A.________/Service de la population (SPOP)
Rubrum
TRIBUNAL CANTONAL
COUR DE DROIT ADMINISTRATIF ET PUBLIC
Arrêt du 22 janvier 2026
Composition
Mme Annick Borda, juge unique.
Recourant
A.________, à ********,
Autorité intimée
Service de la population (SPOP), à Lausanne.
Objet
Refus de renouveler
Recours A.________ c/ décision du Service de la population (SPOP) du 27 novembre 2025 prononçant son renvoi de Suisse et de l'Espace Schengen (art. 64 LEI)
Faits
vu la décision du Service de la population (SPOP) du 27 novembre 2025, notifiée le même jour à A.________ (ci-après: le recourant), prononçant son renvoi de Suisse et de l'Espace Schengen,
vu le courriel déposé le 22 décembre 2025 sur la boite mail du SPOP par le recourant, ne comportant que sa signature télécopiée, par lequel il déclarait vouloir faire recours contre cette décision,
vu la transmission de ce courriel à la Cour de droit administratif et public du Tribunal cantonal (CDAP) le même jour pour valoir recours,
vu l'avis du Tribunal du 24 décembre 2025, adressé à l'attention du recourant à l'adresse de la Prison de la Croisée, lui impartissant un bref délai pour se déterminer sur la possible tardiveté du recours et pour transmettre au Tribunal son recours muni d'une signature originale, faute de quoi il pourrait être considéré comme retiré,
vu le retour de cet avis au Tribunal avec la mention "Pas là" apposée par la Poste sur l'enveloppe,
vu le nouvel envoi de l'avis en question le 6 janvier 2026, les délais impartis ayant été prolongés,
vu l'absence de réaction du recourant,
vu les pièces au dossier,
Considérants
qu'aux termes de l'art. 64 al. 3 de la loi fédérale du 16 décembre 2005 sur les étrangers et l'intégration (LEI; RS 142.20), la décision de renvoi de Suisse d'un étranger qui n'a pas d'autorisation alors qu'il y est tenu ou qui ne remplit pas ou plus les conditions d’entrée en Suisse peut faire l’objet d’un recours dans les cinq jours ouvrables suivant sa notification,
qu'à teneur de l’art. 78 al. 1 LPA-VD, applicable par renvoi de l’art. 99 LPA-VD, lorsqu'un recours paraît tardif, l'autorité interpelle le recourant en lui impartissant un bref délai pour se déterminer ou pour retirer son recours (al. 1). Si le recours est retiré, la cause est rayée du rôle sans frais (al. 2). Si le recours n'est pas retiré, l'autorité peut rendre une décision d'irrecevabilité sommairement motivée.

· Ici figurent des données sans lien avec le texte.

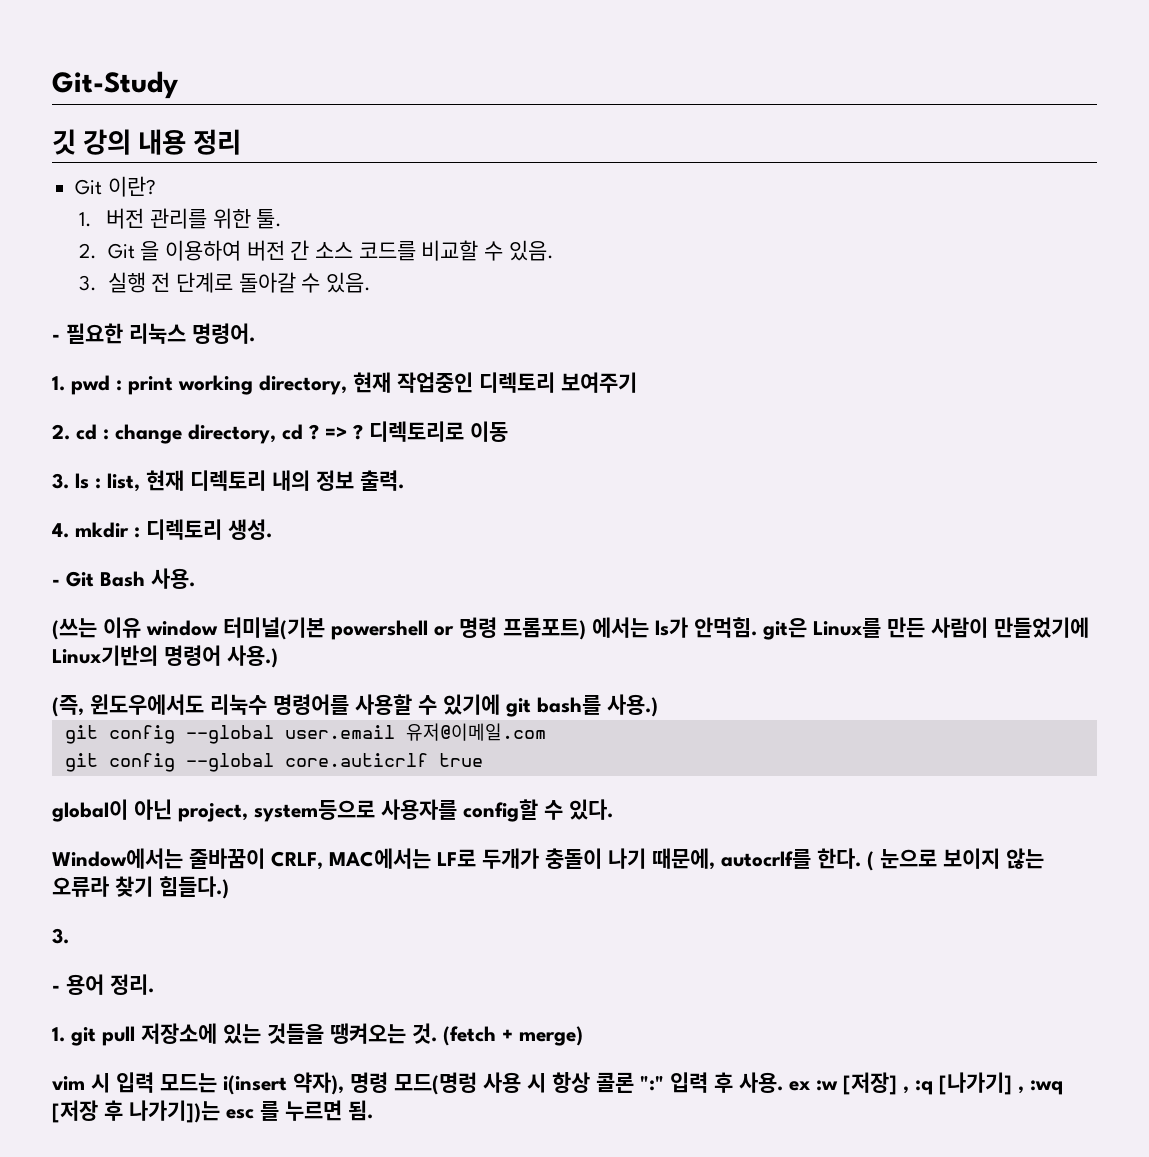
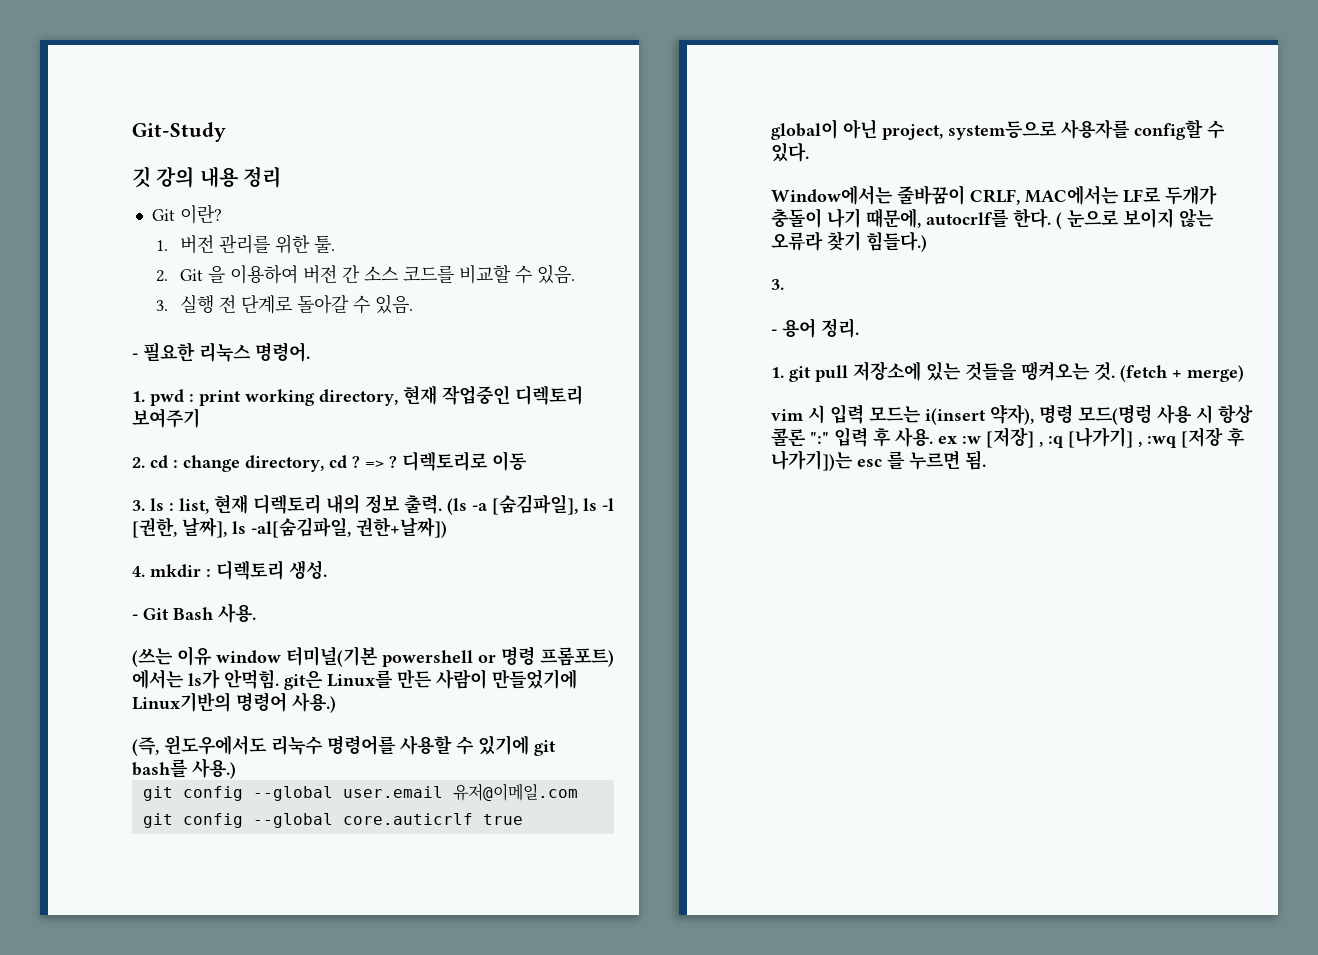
(404, 480) none -> [447,494,614,515] [132,517,447,538] (ls -a [숨김파일], ls -l [권한, 날짜], ls -al[숨김파일, 권한+날짜])

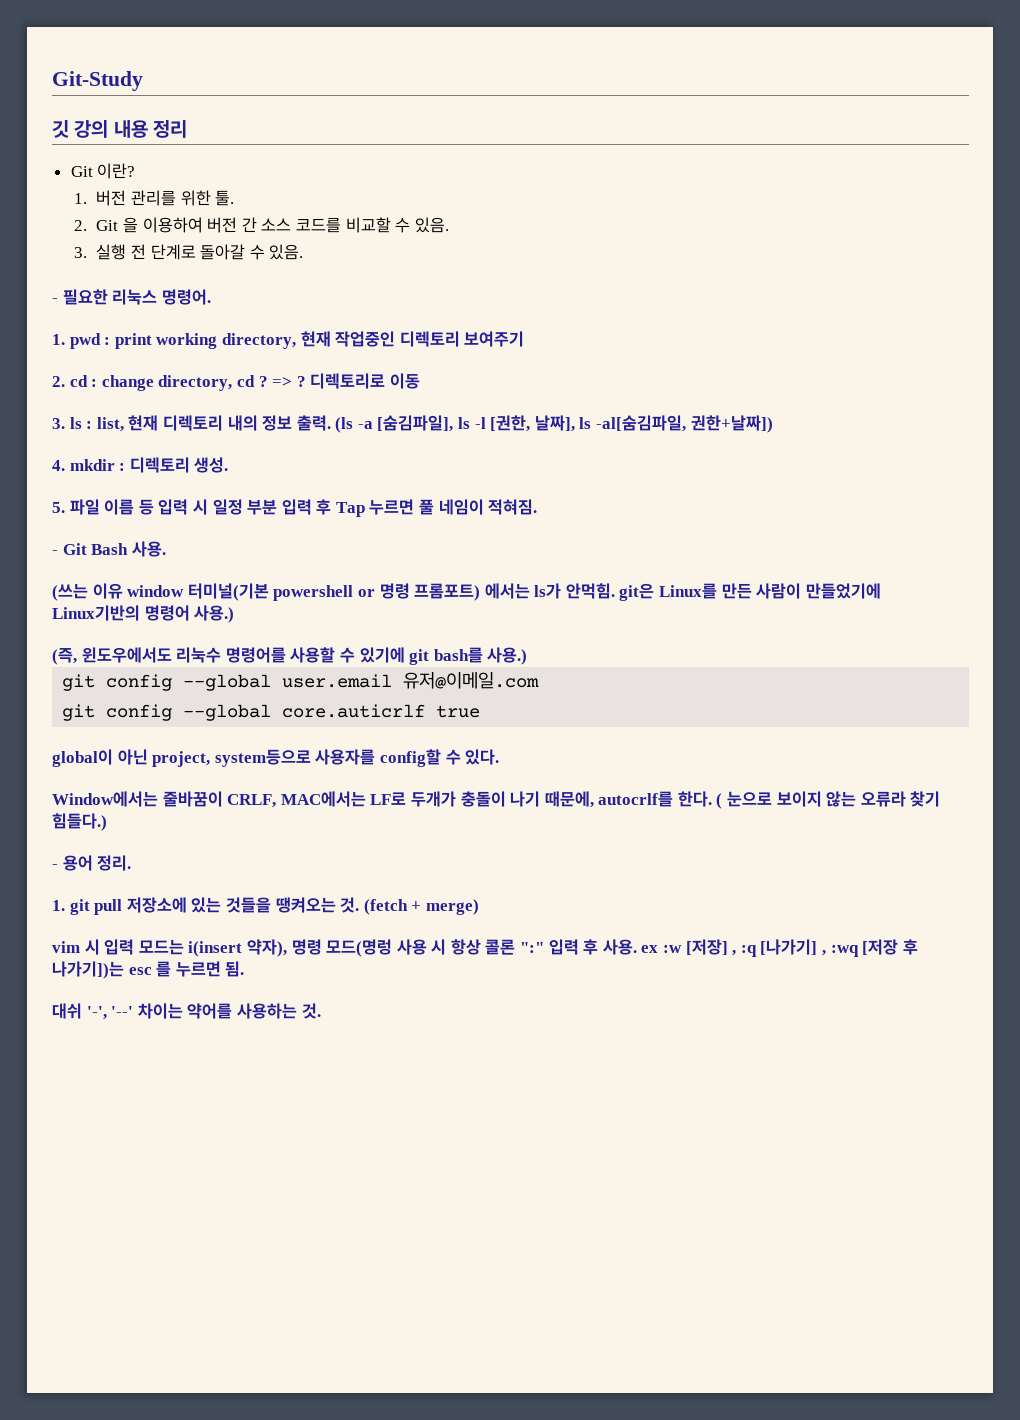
(327, 569) none -> [52,499,538,517] // 5. 파일 이름 등 입력 시 일정 부분 입력 후 Tap 누르면 풀 네임이 적혀짐.
[771,279,784,290] // 3. -> (107, 822) none
(986, 460) none -> [52,1003,321,1020] // 대쉬 '-', '--' 차이는 약어를 사용하는 것.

Elle statue sur les frais et dépens (al. 3),
qu'en vertu de l'art. 79 LPA-VD, l'acte de recours doit être signé,
que l'autorité renvoie les écrits qui ne satisfont pas aux conditions de forme posées par la loi et impartit un bref délai à leur auteur pour les corriger, à défaut de quoi ils sont réputés retirés (art. 27 al. 4 et 5 LPA-VD),
qu'en l'occurrence, la décision attaquée a été notifiée le jeudi 27 novembre 2025, de sorte que le délai de recours de 5 jours est venu à échéance le mardi 2 décembre 2025,
que le recourant ne s'est pas exprimé dans le délai qui lui avait été imparti conformément à l'art. 78 al. 1 LPA-VD,
qu'il convient par conséquent de constater que le recours, déposé le 22 décembre 2025, est manifestement tardif,
que le recours étant manifestement irrecevable, la présente décision peut être rendue par un juge unique (art. 94 al. 1 let. c LPA-VD),
qu'au surplus, le recourant n'a pas retourné son acte dûment signé, de sorte qu'il pourrait être considéré comme retiré,
que l'on renoncera à percevoir des frais judiciaires,
qu'il n'y a pas lieu d'allouer de dépens,
Dispositif
Par ces motifs la Cour de droit administratif et public du Tribunal cantonal arrête:
I. Le recours est irrecevable.
II.
Il n'est pas perçu d'émolument judiciaire ni alloué de dépens.